*The task*
Your response should consist of the records, reproduced exactly.

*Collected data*

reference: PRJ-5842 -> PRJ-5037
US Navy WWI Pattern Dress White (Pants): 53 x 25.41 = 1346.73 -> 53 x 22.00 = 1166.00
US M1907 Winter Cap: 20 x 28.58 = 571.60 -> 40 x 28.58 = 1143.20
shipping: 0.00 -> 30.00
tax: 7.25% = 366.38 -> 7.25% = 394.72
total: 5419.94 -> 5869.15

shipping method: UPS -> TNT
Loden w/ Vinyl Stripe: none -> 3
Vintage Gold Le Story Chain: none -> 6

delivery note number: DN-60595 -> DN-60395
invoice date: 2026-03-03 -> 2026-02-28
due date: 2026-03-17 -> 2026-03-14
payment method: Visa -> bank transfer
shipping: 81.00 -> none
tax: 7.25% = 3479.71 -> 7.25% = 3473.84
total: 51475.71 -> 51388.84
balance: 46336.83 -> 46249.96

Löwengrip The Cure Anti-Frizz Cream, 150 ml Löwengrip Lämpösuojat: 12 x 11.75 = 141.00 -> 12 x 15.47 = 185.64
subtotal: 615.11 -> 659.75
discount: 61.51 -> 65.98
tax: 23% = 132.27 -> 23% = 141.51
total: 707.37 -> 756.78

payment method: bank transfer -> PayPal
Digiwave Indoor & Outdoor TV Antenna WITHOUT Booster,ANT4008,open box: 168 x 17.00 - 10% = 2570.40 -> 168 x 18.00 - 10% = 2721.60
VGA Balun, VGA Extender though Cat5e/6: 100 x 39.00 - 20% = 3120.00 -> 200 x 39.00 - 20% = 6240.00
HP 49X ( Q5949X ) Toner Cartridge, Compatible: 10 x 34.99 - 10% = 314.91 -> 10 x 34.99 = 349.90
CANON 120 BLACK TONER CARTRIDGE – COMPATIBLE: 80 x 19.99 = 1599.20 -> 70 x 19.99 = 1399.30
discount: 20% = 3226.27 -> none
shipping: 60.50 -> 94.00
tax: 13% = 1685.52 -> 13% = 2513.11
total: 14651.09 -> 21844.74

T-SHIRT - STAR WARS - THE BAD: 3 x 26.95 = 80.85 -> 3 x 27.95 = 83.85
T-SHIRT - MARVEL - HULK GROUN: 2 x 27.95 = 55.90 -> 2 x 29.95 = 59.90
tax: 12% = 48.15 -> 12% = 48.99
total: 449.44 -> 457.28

*Exercise solution*
reference: PRJ-5842 -> PRJ-5037
US Navy WWI Pattern Dress White (Pants): 53 x 25.41 = 1346.73 -> 53 x 22.00 = 1166.00
US M1907 Winter Cap: 20 x 28.58 = 571.60 -> 40 x 28.58 = 1143.20
shipping: 0.00 -> 30.00
tax: 7.25% = 366.38 -> 7.25% = 394.72
total: 5419.94 -> 5869.15

shipping method: UPS -> TNT
Loden w/ Vinyl Stripe: none -> 3
Vintage Gold Le Story Chain: none -> 6

delivery note number: DN-60595 -> DN-60395
invoice date: 2026-03-03 -> 2026-02-28
due date: 2026-03-17 -> 2026-03-14
payment method: Visa -> bank transfer
shipping: 81.00 -> none
tax: 7.25% = 3479.71 -> 7.25% = 3473.84
total: 51475.71 -> 51388.84
balance: 46336.83 -> 46249.96

Löwengrip The Cure Anti-Frizz Cream, 150 ml Löwengrip Lämpösuojat: 12 x 11.75 = 141.00 -> 12 x 15.47 = 185.64
subtotal: 615.11 -> 659.75
discount: 61.51 -> 65.98
tax: 23% = 132.27 -> 23% = 141.51
total: 707.37 -> 756.78

payment method: bank transfer -> PayPal
Digiwave Indoor & Outdoor TV Antenna WITHOUT Booster,ANT4008,open box: 168 x 17.00 - 10% = 2570.40 -> 168 x 18.00 - 10% = 2721.60
VGA Balun, VGA Extender though Cat5e/6: 100 x 39.00 - 20% = 3120.00 -> 200 x 39.00 - 20% = 6240.00
HP 49X ( Q5949X ) Toner Cartridge, Compatible: 10 x 34.99 - 10% = 314.91 -> 10 x 34.99 = 349.90
CANON 120 BLACK TONER CARTRIDGE – COMPATIBLE: 80 x 19.99 = 1599.20 -> 70 x 19.99 = 1399.30
discount: 20% = 3226.27 -> none
shipping: 60.50 -> 94.00
tax: 13% = 1685.52 -> 13% = 2513.11
total: 14651.09 -> 21844.74

T-SHIRT - STAR WARS - THE BAD: 3 x 26.95 = 80.85 -> 3 x 27.95 = 83.85
T-SHIRT - MARVEL - HULK GROUN: 2 x 27.95 = 55.90 -> 2 x 29.95 = 59.90
tax: 12% = 48.15 -> 12% = 48.99
total: 449.44 -> 457.28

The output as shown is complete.